(Before-and-after change data)

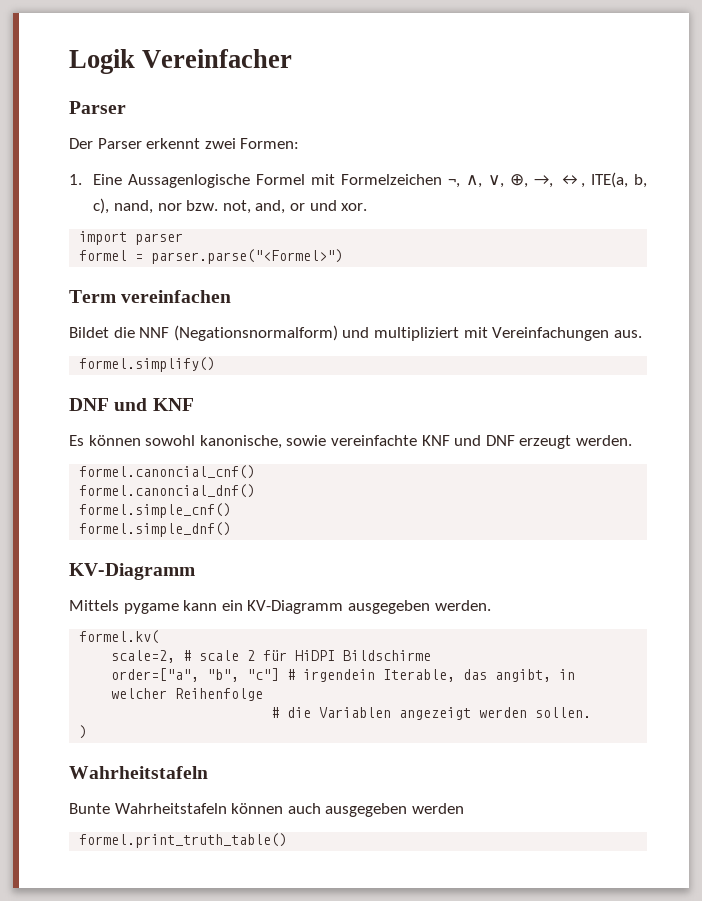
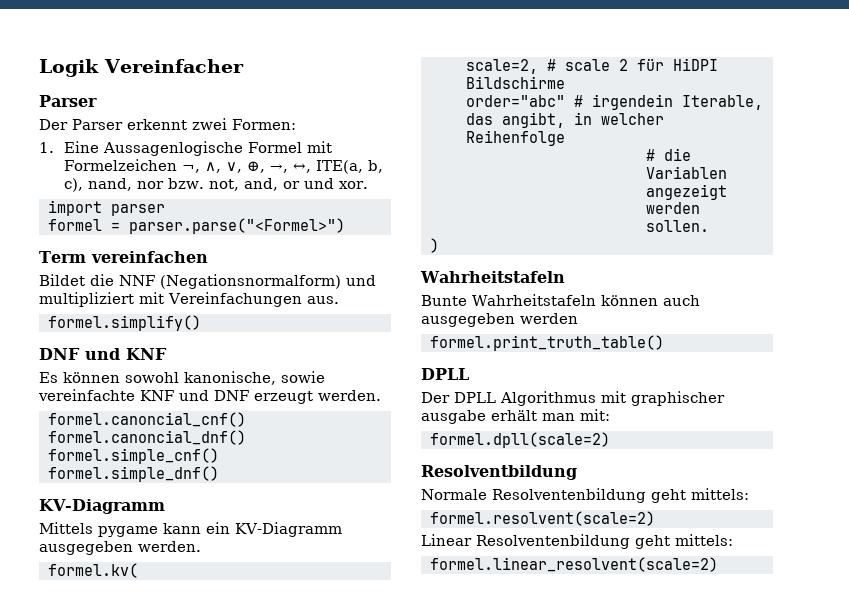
[111,668,280,682] order=["a", "b", "c"] -> [465,95,565,107] order="abc"
(288, 840) none -> [421,368,469,380] [421,391,725,406] [421,409,610,424] [429,432,610,448] [421,465,577,480] [421,488,749,503] [429,511,655,526] [421,534,733,549] [429,557,718,572] // DPLL // Der DPLL Algorithmus mit graphischer ausgabe erhält man mit: // formel.dpll(scale=2) // Resolventbildung // Normale Resolventenbildung geht mittels: // formel.resolvent(scale=2) // Linear Resolventenbildung geht mittels: // formel.linear_resolvent(scale=2)

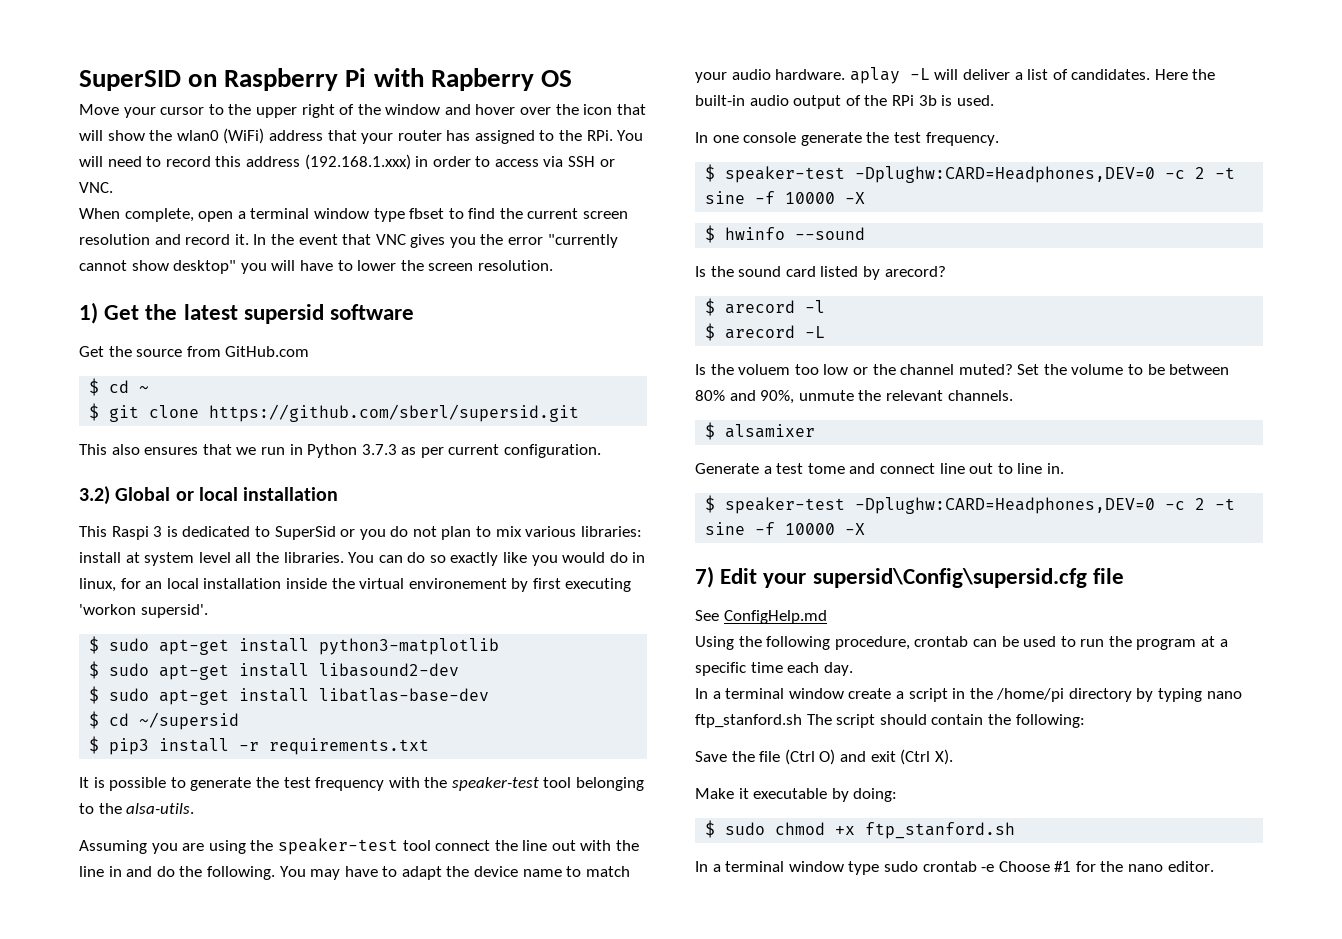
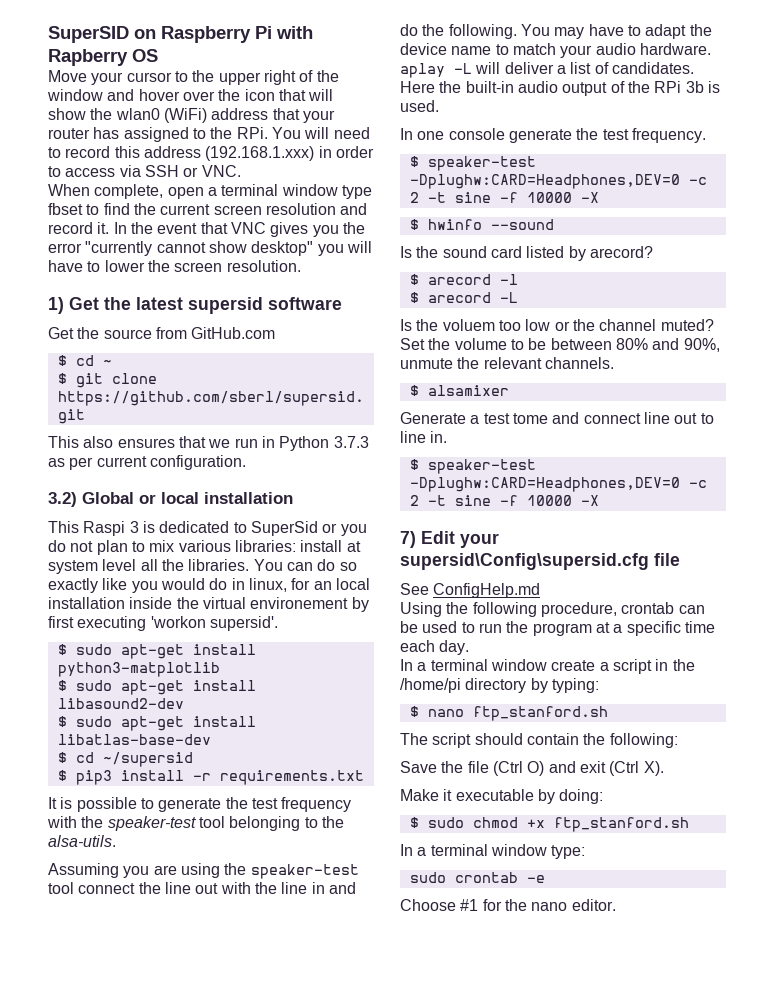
[1158,688,1203,702] typing -> [551,678,599,693] [409,706,419,717] typing: // $
(802, 721) none -> (608, 713) //
[848,861,880,875] type -> [551,845,586,859] type: //
(995, 868) none -> (545, 879) //

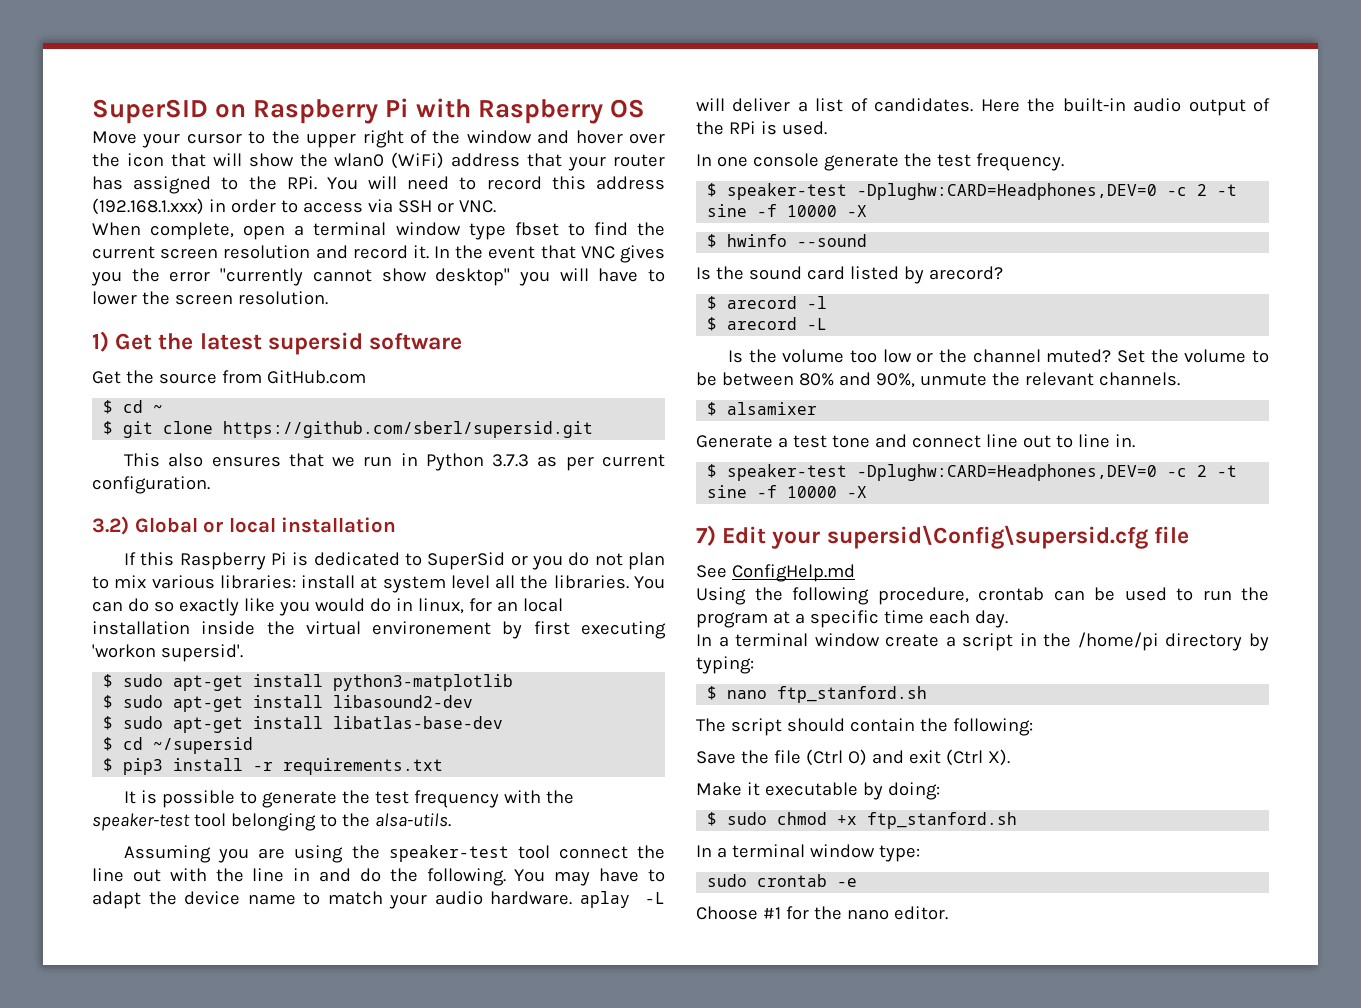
[48,49,128,66] Rapberry -> [478,99,604,124] Raspberry
[48,521,139,536] This Raspi 3 -> [124,552,288,570] If this Raspberry Pi
[685,81,704,93] 3b -> (756, 127) none
[442,319,495,331] voluem -> [782,349,845,363] volume
[512,413,548,424] tome -> [831,435,870,448] tone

▶ **Task instructions**: In the entries above, find each line with "Raspberry" and list it.

▶ **Problem solution**:
[48,49,128,66] Rapberry -> [478,99,604,124] Raspberry
[48,521,139,536] This Raspi 3 -> [124,552,288,570] If this Raspberry Pi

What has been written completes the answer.